Jerome Powell n'envisage pas une autre baisse de taux importante comme la dernière.
S'exprimant lundi à Nashville, le président de la Réserve fédérale a clairement indiqué que la baisse agressive d'un demi-point des taux d'intérêt que nous venons de constater n'est pas la nouvelle norme.
À partir de maintenant, toute baisse de taux sera plus faible, probablement par paliers d'un quart de point de pourcentage.
Powell a souligné que la Fed devait trouver un équilibre entre la réduction de l'inflation et la nécessité de ne pas trop perturber le marché du travail.
Réactions du marché aux propos de Powell
La Fed procédera étape par étape. Powell a déclaré qu'il ne céderait pas aux pressions et n'imposerait pas de baisses plus importantes simplement parce que certains à Wall Street l'attendent.
Deux autres baisses de dépenses sont envisagées cette année, mais elles ne seront pas importantes. Suite à la présentation de ce plan par Powell, les marchés boursiers ont réagi négativement.
L'indice Dow Jones a chuté de plus de 150 points et les rendements des bons du Trésor ont augmenté. Le rendement des obligations du Trésor à 10 ans, un indicateur clé, a frôlé les 3,8 %.
Cette hausse était d'environ 5 points de base supérieure à celle enregistrée plus tôt dans la séance. Les investisseurs n'ont pas vraiment apprécié l'annonce de réductions plus modestes.
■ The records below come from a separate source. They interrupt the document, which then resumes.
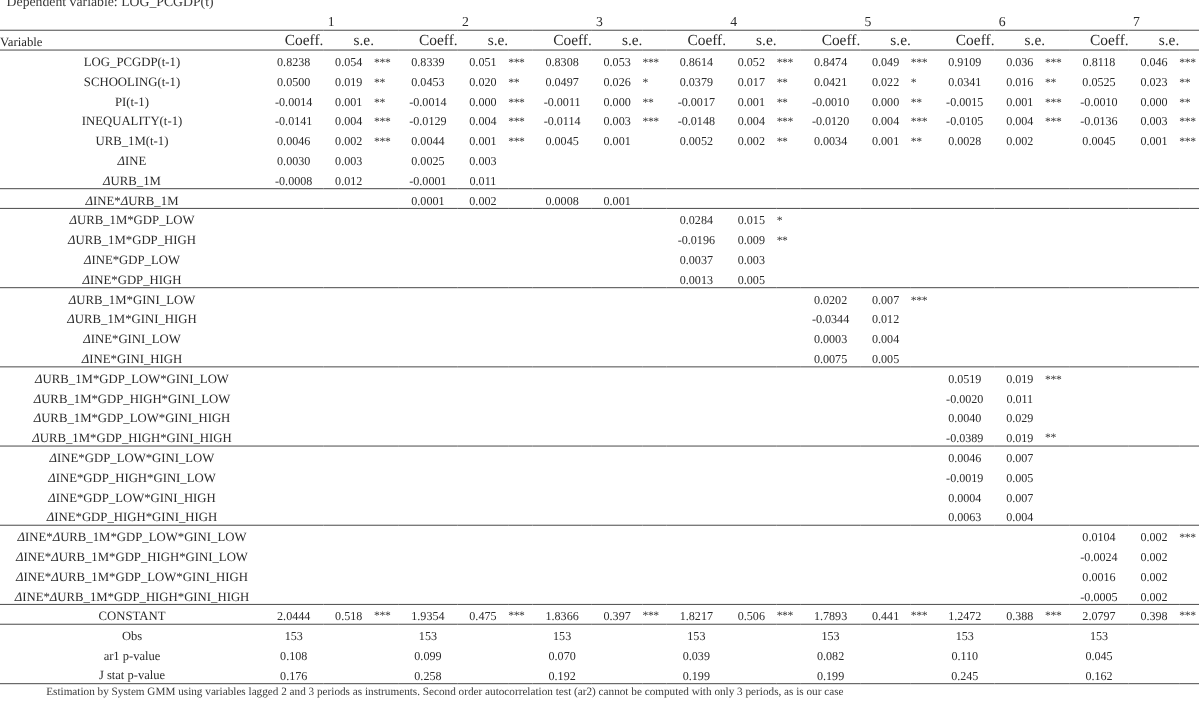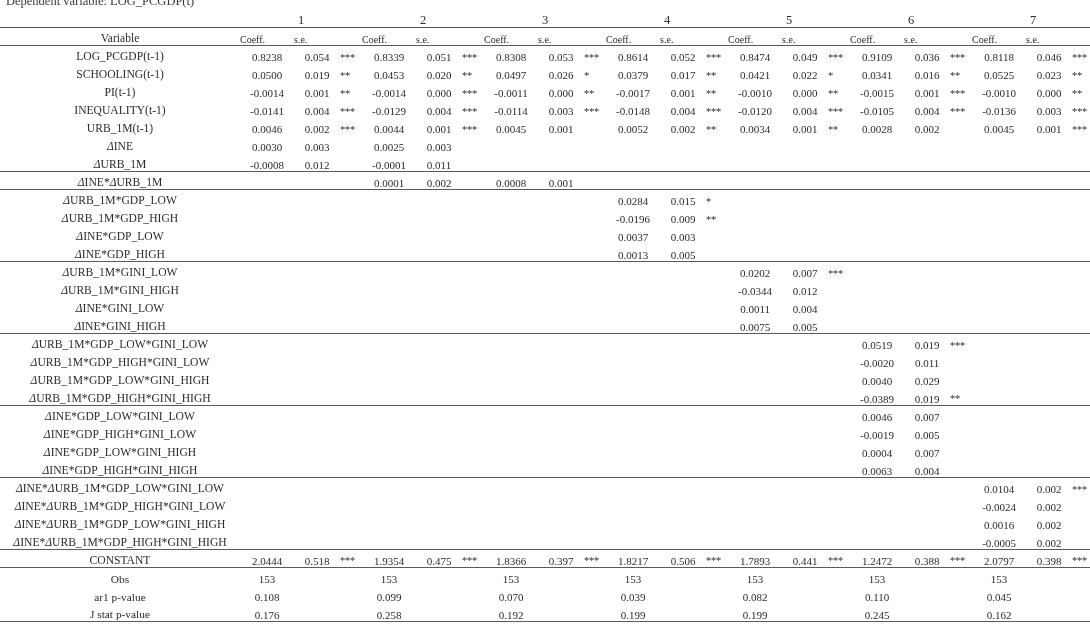"Variable" .hdr-var { text-align: center -> left }
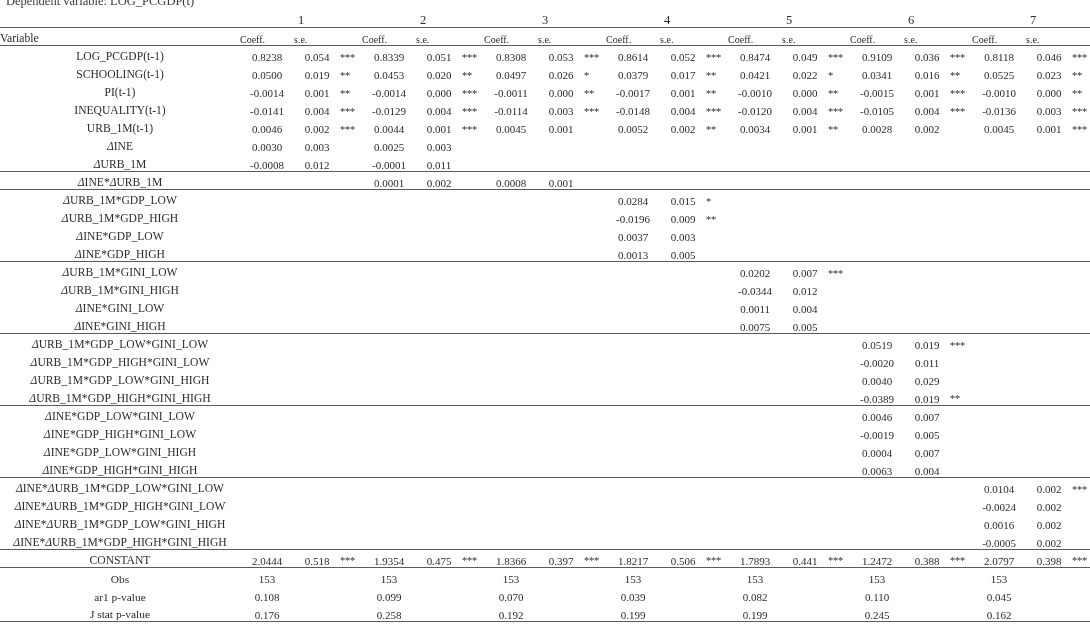"Coeff." .hdr { font-size: 10px -> 14px; text-align: left -> right }
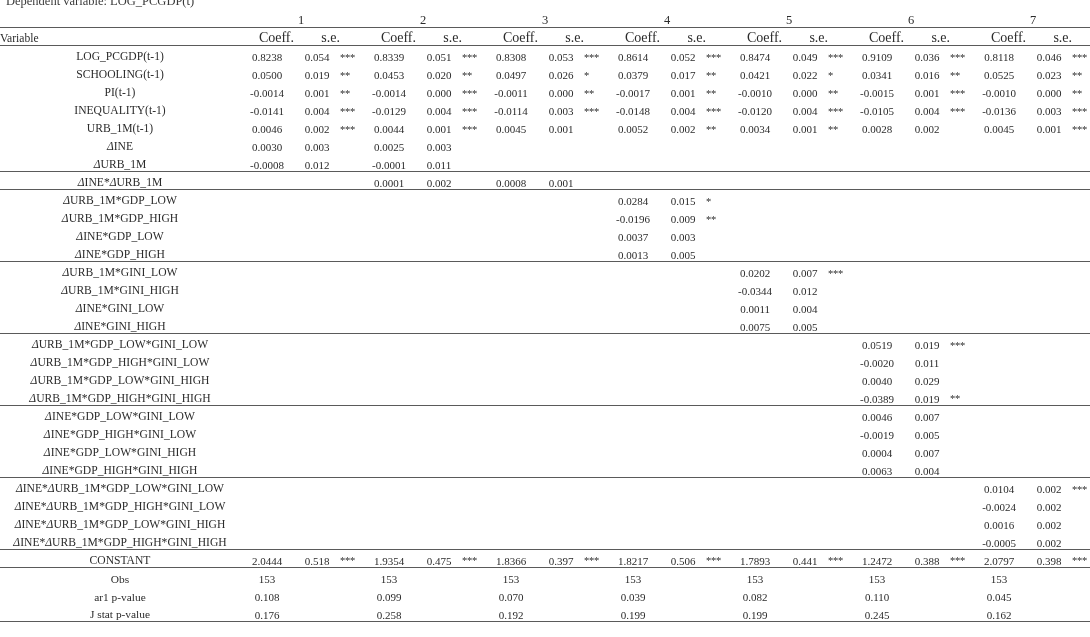"0.0011" td.num { text: 0.0011 -> 0.0003 }
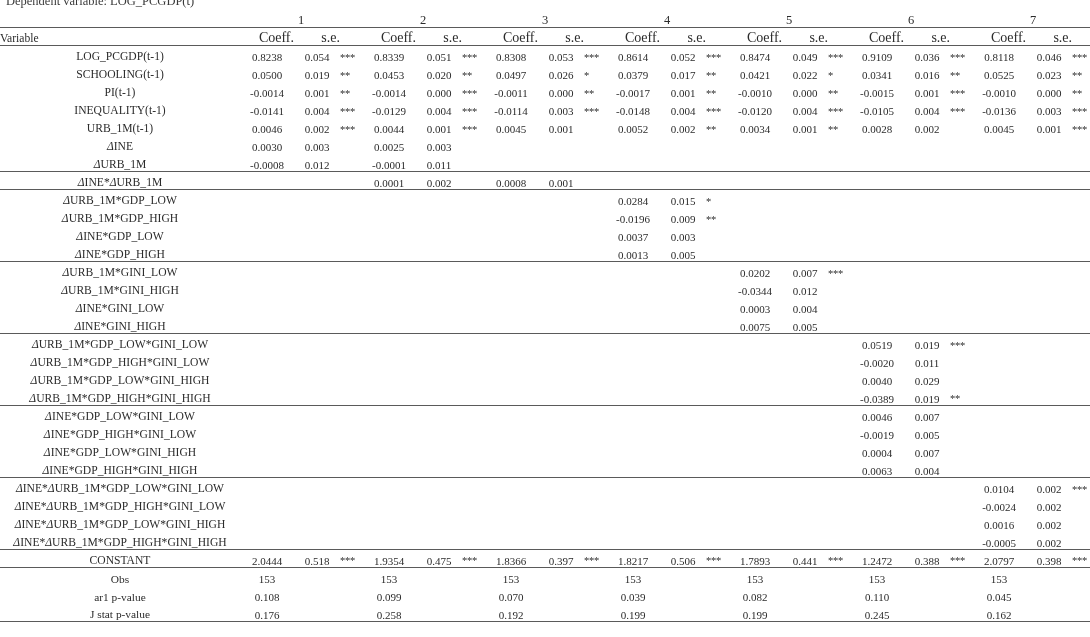"Estimation by System GMM using" div.footnote-clip { html: none -> <div> <div>Estimation by System GMM using variables lagged 2 and 3 periods as instruments. Second order autocorrelation test (ar2) cannot be computed with only 3 periods, as is our case</div> </div> }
Cette décision intervient peu après que le Comité fédéral de l'open market (FOMC) a approuvé une rare baisse de taux d'un demi-point de pourcentage. Ce type de mesure, soit 50 points de base en une seule réunion, est extrêmement inhabituel.
La Réserve fédérale ne prend généralement de telles mesures d'envergure qu'en temps de crise, comme lors du krach financier de 2008 ou de la pandémie de 2020. Les acteurs du marché s'attendaient à cette baisse, mais son ampleur a tout de même surpris.
Powell a reconnu que cette forte baisse des taux s'inscrivait dans le cadre d'un réajustement nécessaire. La Fed a entamé son cycle agressif de hausse des taux en mars 2022 pour lutter contre une inflation galopante.
Et ensuite ?
« Ce comité n'a pas l'impression d'être pressé de baisser les taux rapidement », a déclaré Powell lors d'une séance de questions-réponses avec l'économiste Ellen Zentner de Morgan Stanley.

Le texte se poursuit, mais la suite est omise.